--- DATA SUPPLIED Enclosed Below ---
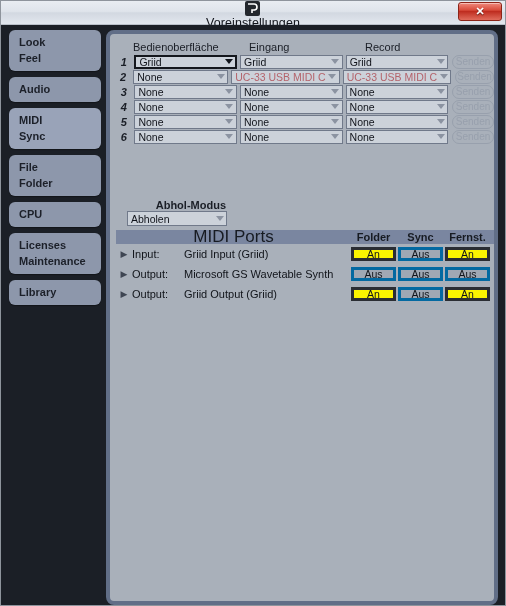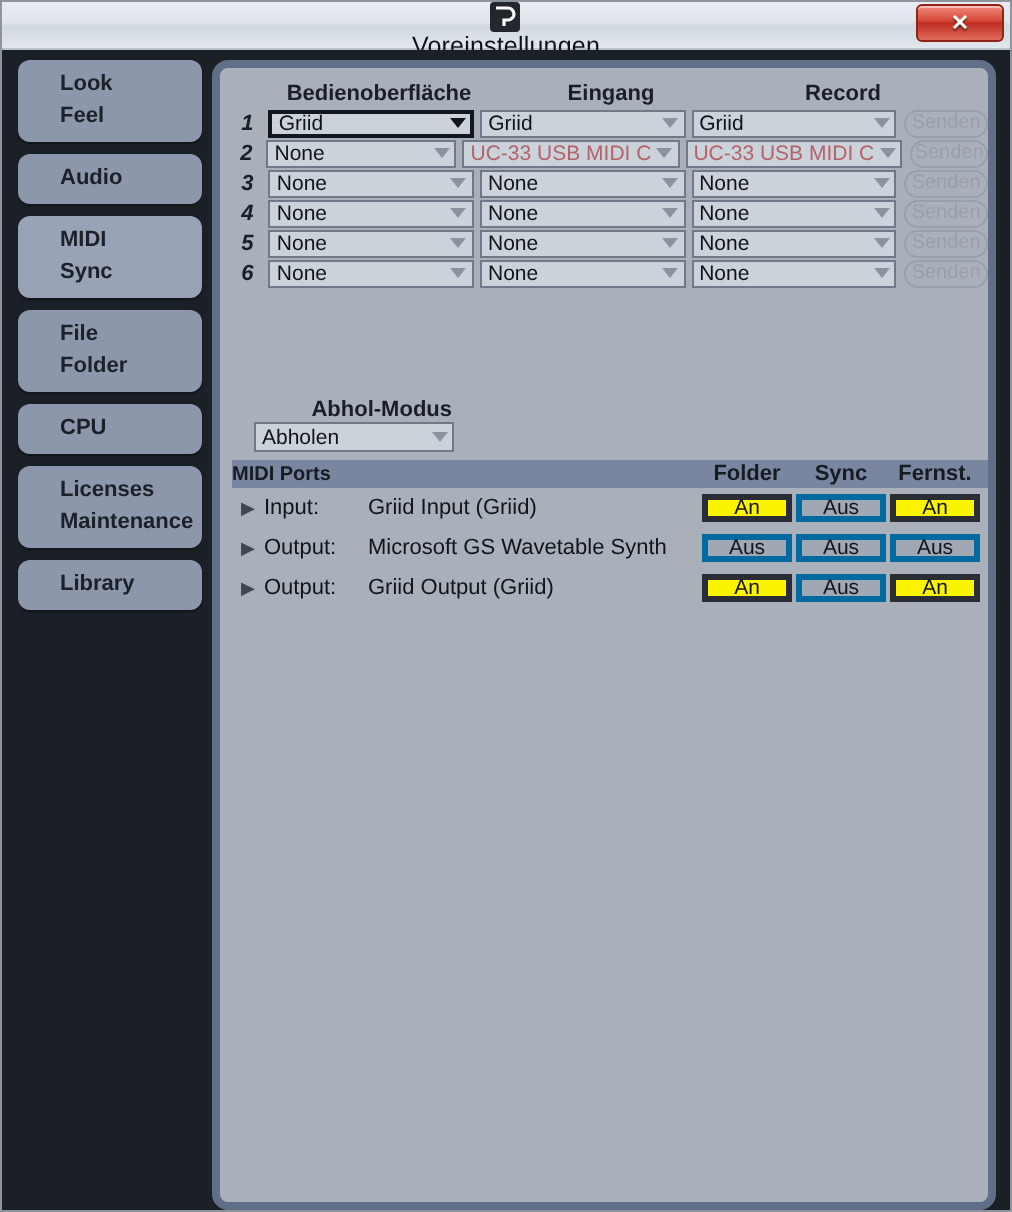--- a/index.html
+++ b/index.html
@@ -57,7 +57,7 @@
     background: #8d97ab;
     border-radius: 6px;
     margin-bottom: 6px;
-    padding: 4px 0 5px 12px;
+    padding: 4px 0 5px 1px;
     box-shadow: 0 1px 1px rgba(0,0,0,.35);
   }
   .side-group.selected { background: #99a3b8; }

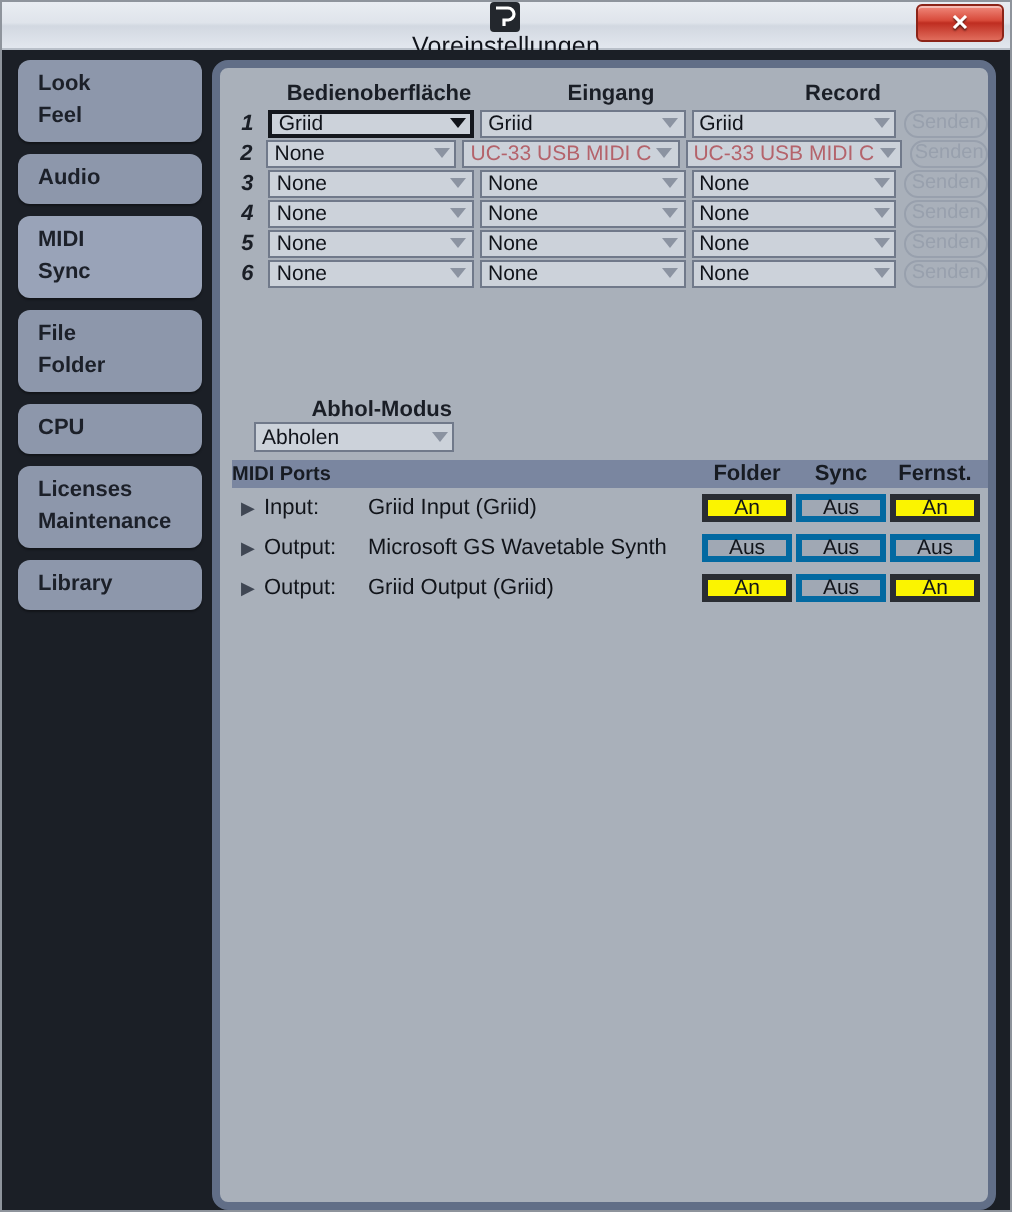--- a/index.html
+++ b/index.html
@@ -82,7 +82,7 @@
   .cs-head { display: flex; height: 15px; align-items: center; }
   .cs-head .num { width: 17px; }
   .cs-head .ch {
-    font-size: 11px; font-weight: bold; color: #1a1e26; text-align: center;
+    font-size: 11px; font-weight: normal; color: #1a1e26; text-align: left;
   }
   .ch.c1 { width: 113px; }
   .ch.c2 { width: 113px; margin-left: 3px; }

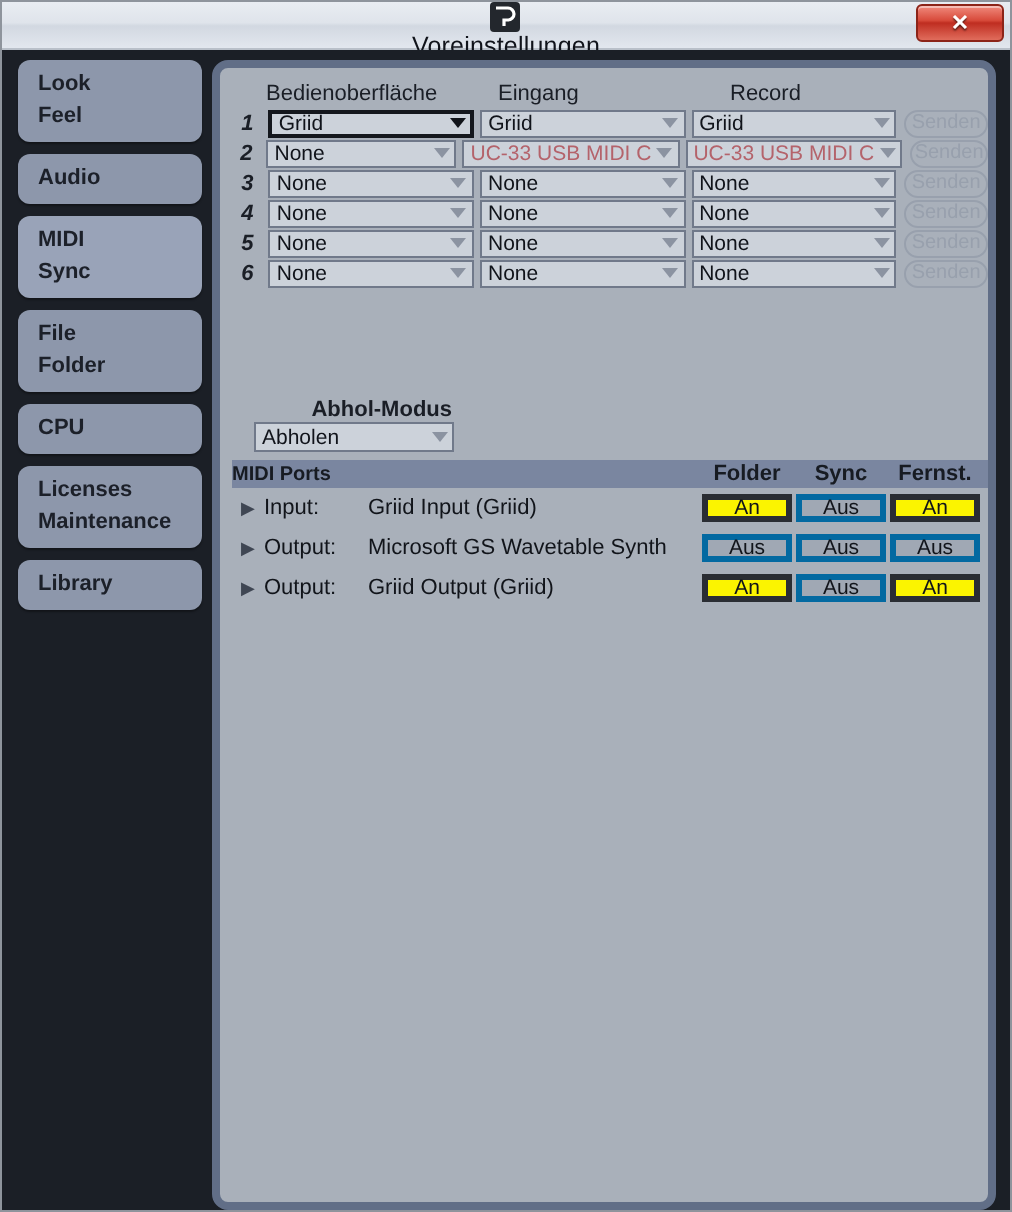--- a/index.html
+++ b/index.html
@@ -146,7 +146,7 @@
     background: #7a86a0;
   }
   #ports-head .pname {
-    flex: 1; text-align: left; font-size: 10px; font-weight: bold; color: #171b22;
+    flex: 1; text-align: center; font-size: 17px; font-weight: normal; color: #171b22;
   }
   #ports-head .pcol {
     width: 45px; text-align: center; font-size: 11px; font-weight: bold; color: #171b22;

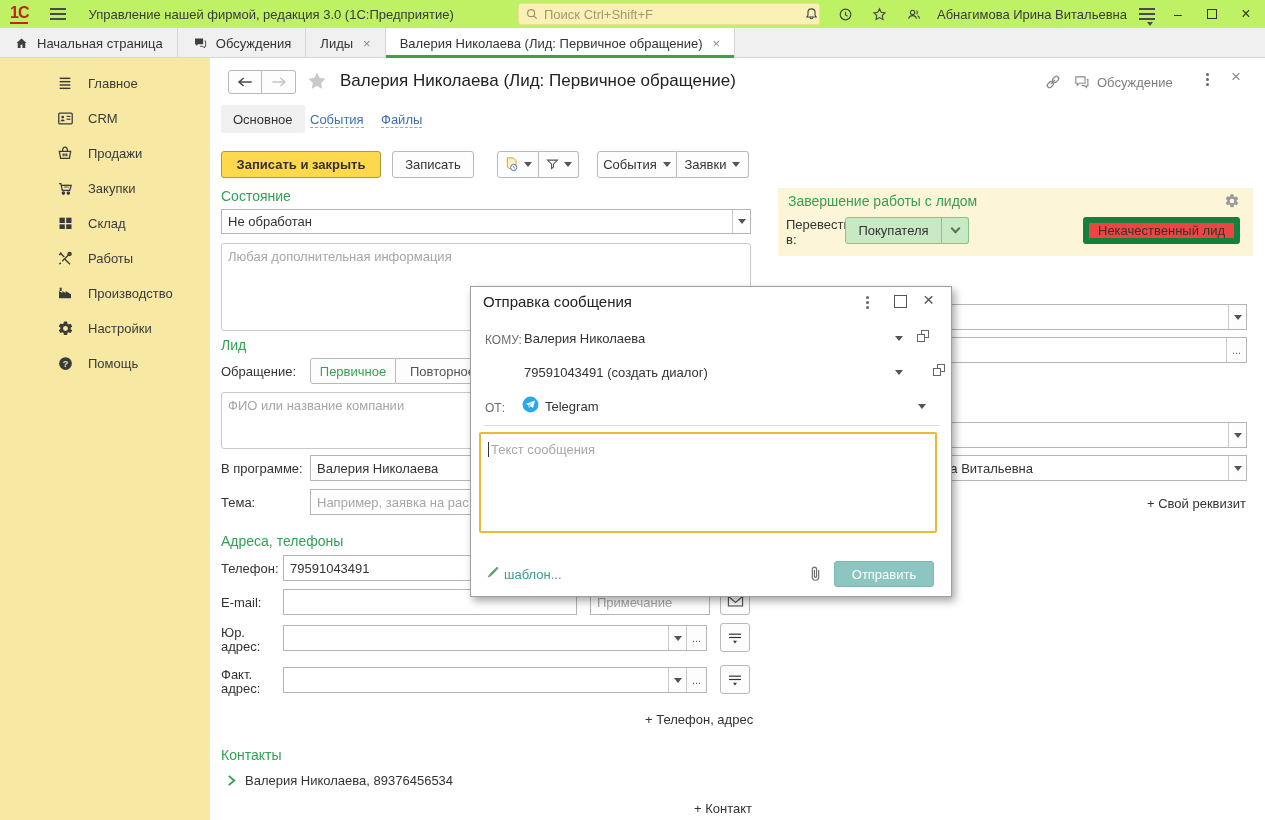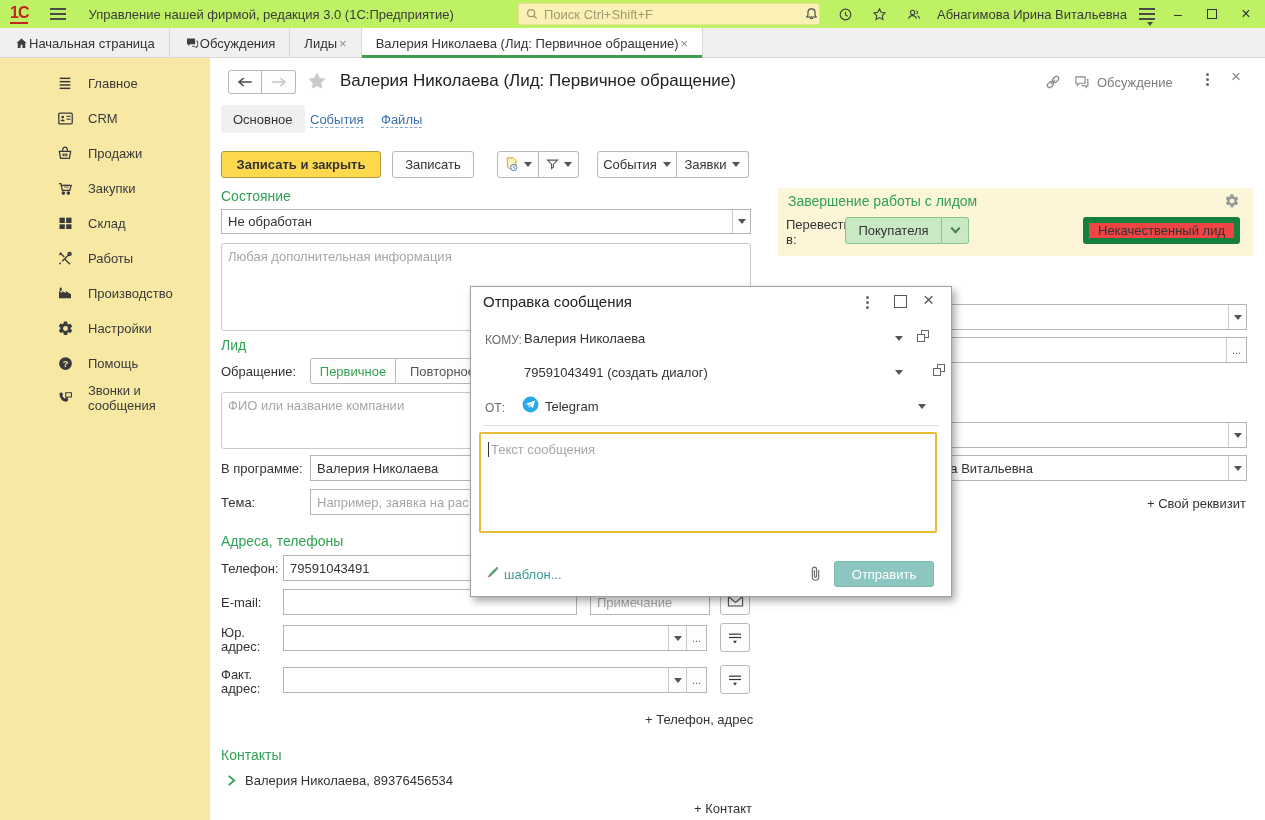--- a/index.html
+++ b/index.html
@@ -27,7 +27,7 @@
 
   
   .tabbar { position:absolute; left:0; top:28px; width:1265px; height:30px; background:#f0f0f0; border-bottom:1px solid #d7d7d7; display:flex; }
-  .tab { height:30px; display:flex; align-items:center; padding:0 14px; border-right:1px solid #d7d7d7; gap:0; cursor:pointer; color:#333; position:relative; }
+  .tab { height:30px; display:flex; align-items:center; padding:0 14px; border-right:1px solid #d7d7d7; gap:8px; cursor:pointer; color:#333; position:relative; }
   .tab.active { background:#fff; }
   .tab.active::after { content:""; position:absolute; left:0; right:0; bottom:0; height:3px; background:#3f9e4d; }
   .tabx { color:#8b8b8b; font-size:13px; margin-left:2px; cursor:pointer; }

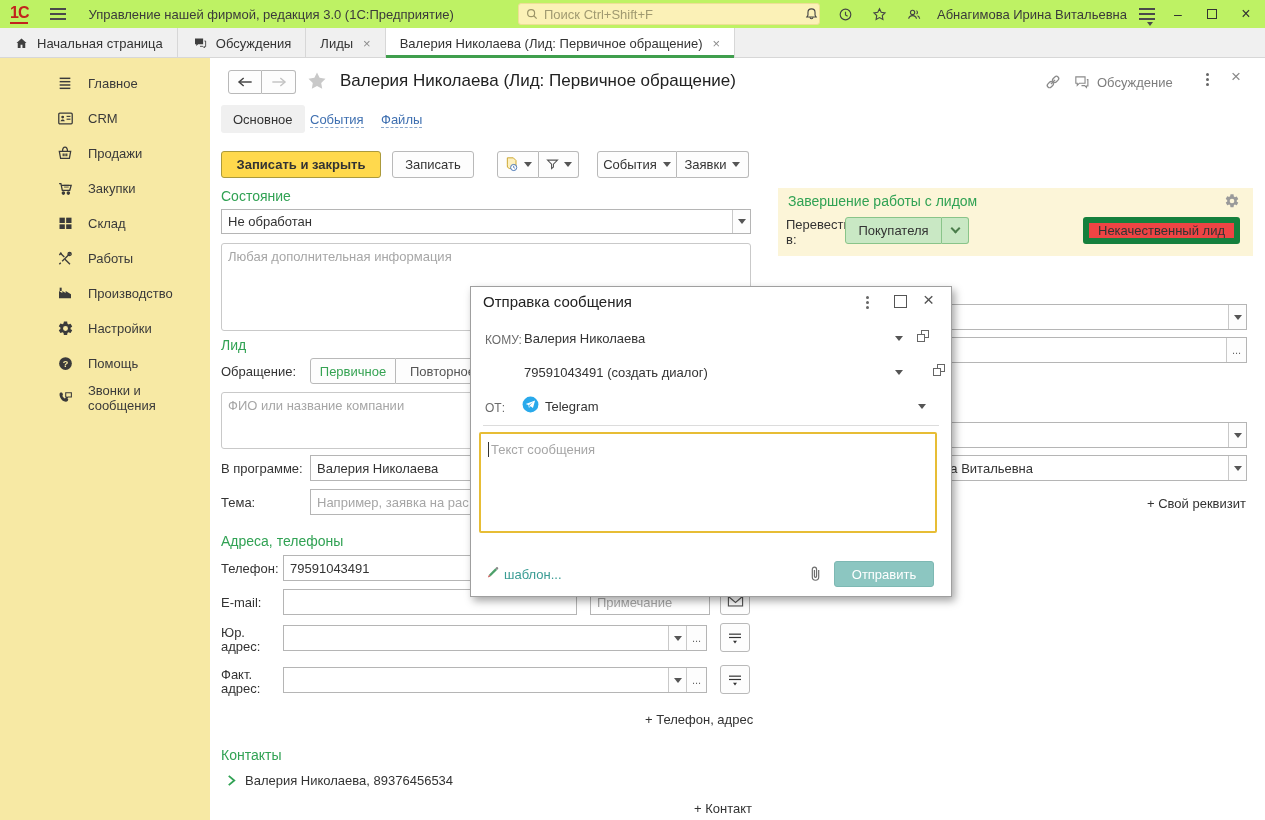--- a/index.html
+++ b/index.html
@@ -261,15 +261,6 @@
         </span>
       <span class="lb">Помощь</span>
     </div>
-    <div class="side-item" style="top:323px;">
-      <span class="ic">
-          <svg width="18" height="17" viewBox="0 0 24 24">
-            <path d="M5 4c2-1.2 3.2-.4 3.8 1.2.5 1.3.2 2.1-.6 3 .7 1.7 2 3 3.6 3.7.9-.8 1.7-1.1 3-.6 1.6.6 2.4 1.8 1.2 3.8-1 1.6-3 2-5.5.9C7.6 14.7 4.9 11 4.4 7.6 4.2 6 4.3 4.7 5 4z" fill="#3a3a3a"></path>
-            <path d="M13 4h8v6h-5l-2 2v-2h-1z" fill="none" stroke="#3a3a3a" stroke-width="1.5"></path>
-          </svg>
-        </span>
-      <span class="lb">Звонки и сообщения</span>
-    </div>
   </div>
 
   <div class="abs" style="left:228px; top:70px; display:flex;">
--- End of Enclosed DATA SUPPLIED ---
YOUR ASSIGNMENT
From the first line to the last, please copy the data exactly, with the pictures left out.

RESPONSE TO THIS TASK
--- a/index.html
+++ b/index.html
@@ -57,7 +57,7 @@
     background: #8d97ab;
     border-radius: 6px;
     margin-bottom: 6px;
-    padding: 4px 0 5px 12px;
+    padding: 4px 0 5px 1px;
     box-shadow: 0 1px 1px rgba(0,0,0,.35);
   }
   .side-group.selected { background: #99a3b8; }

--- a/index.html
+++ b/index.html
@@ -82,7 +82,7 @@
   .cs-head { display: flex; height: 15px; align-items: center; }
   .cs-head .num { width: 17px; }
   .cs-head .ch {
-    font-size: 11px; font-weight: bold; color: #1a1e26; text-align: center;
+    font-size: 11px; font-weight: normal; color: #1a1e26; text-align: left;
   }
   .ch.c1 { width: 113px; }
   .ch.c2 { width: 113px; margin-left: 3px; }

--- a/index.html
+++ b/index.html
@@ -146,7 +146,7 @@
     background: #7a86a0;
   }
   #ports-head .pname {
-    flex: 1; text-align: left; font-size: 10px; font-weight: bold; color: #171b22;
+    flex: 1; text-align: center; font-size: 17px; font-weight: normal; color: #171b22;
   }
   #ports-head .pcol {
     width: 45px; text-align: center; font-size: 11px; font-weight: bold; color: #171b22;

--- a/index.html
+++ b/index.html
@@ -27,7 +27,7 @@
 
   
   .tabbar { position:absolute; left:0; top:28px; width:1265px; height:30px; background:#f0f0f0; border-bottom:1px solid #d7d7d7; display:flex; }
-  .tab { height:30px; display:flex; align-items:center; padding:0 14px; border-right:1px solid #d7d7d7; gap:0; cursor:pointer; color:#333; position:relative; }
+  .tab { height:30px; display:flex; align-items:center; padding:0 14px; border-right:1px solid #d7d7d7; gap:8px; cursor:pointer; color:#333; position:relative; }
   .tab.active { background:#fff; }
   .tab.active::after { content:""; position:absolute; left:0; right:0; bottom:0; height:3px; background:#3f9e4d; }
   .tabx { color:#8b8b8b; font-size:13px; margin-left:2px; cursor:pointer; }

--- a/index.html
+++ b/index.html
@@ -261,15 +261,6 @@
         </span>
       <span class="lb">Помощь</span>
     </div>
-    <div class="side-item" style="top:323px;">
-      <span class="ic">
-          <svg width="18" height="17" viewBox="0 0 24 24">
-            <path d="M5 4c2-1.2 3.2-.4 3.8 1.2.5 1.3.2 2.1-.6 3 .7 1.7 2 3 3.6 3.7.9-.8 1.7-1.1 3-.6 1.6.6 2.4 1.8 1.2 3.8-1 1.6-3 2-5.5.9C7.6 14.7 4.9 11 4.4 7.6 4.2 6 4.3 4.7 5 4z" fill="#3a3a3a"></path>
-            <path d="M13 4h8v6h-5l-2 2v-2h-1z" fill="none" stroke="#3a3a3a" stroke-width="1.5"></path>
-          </svg>
-        </span>
-      <span class="lb">Звонки и сообщения</span>
-    </div>
   </div>
 
   <div class="abs" style="left:228px; top:70px; display:flex;">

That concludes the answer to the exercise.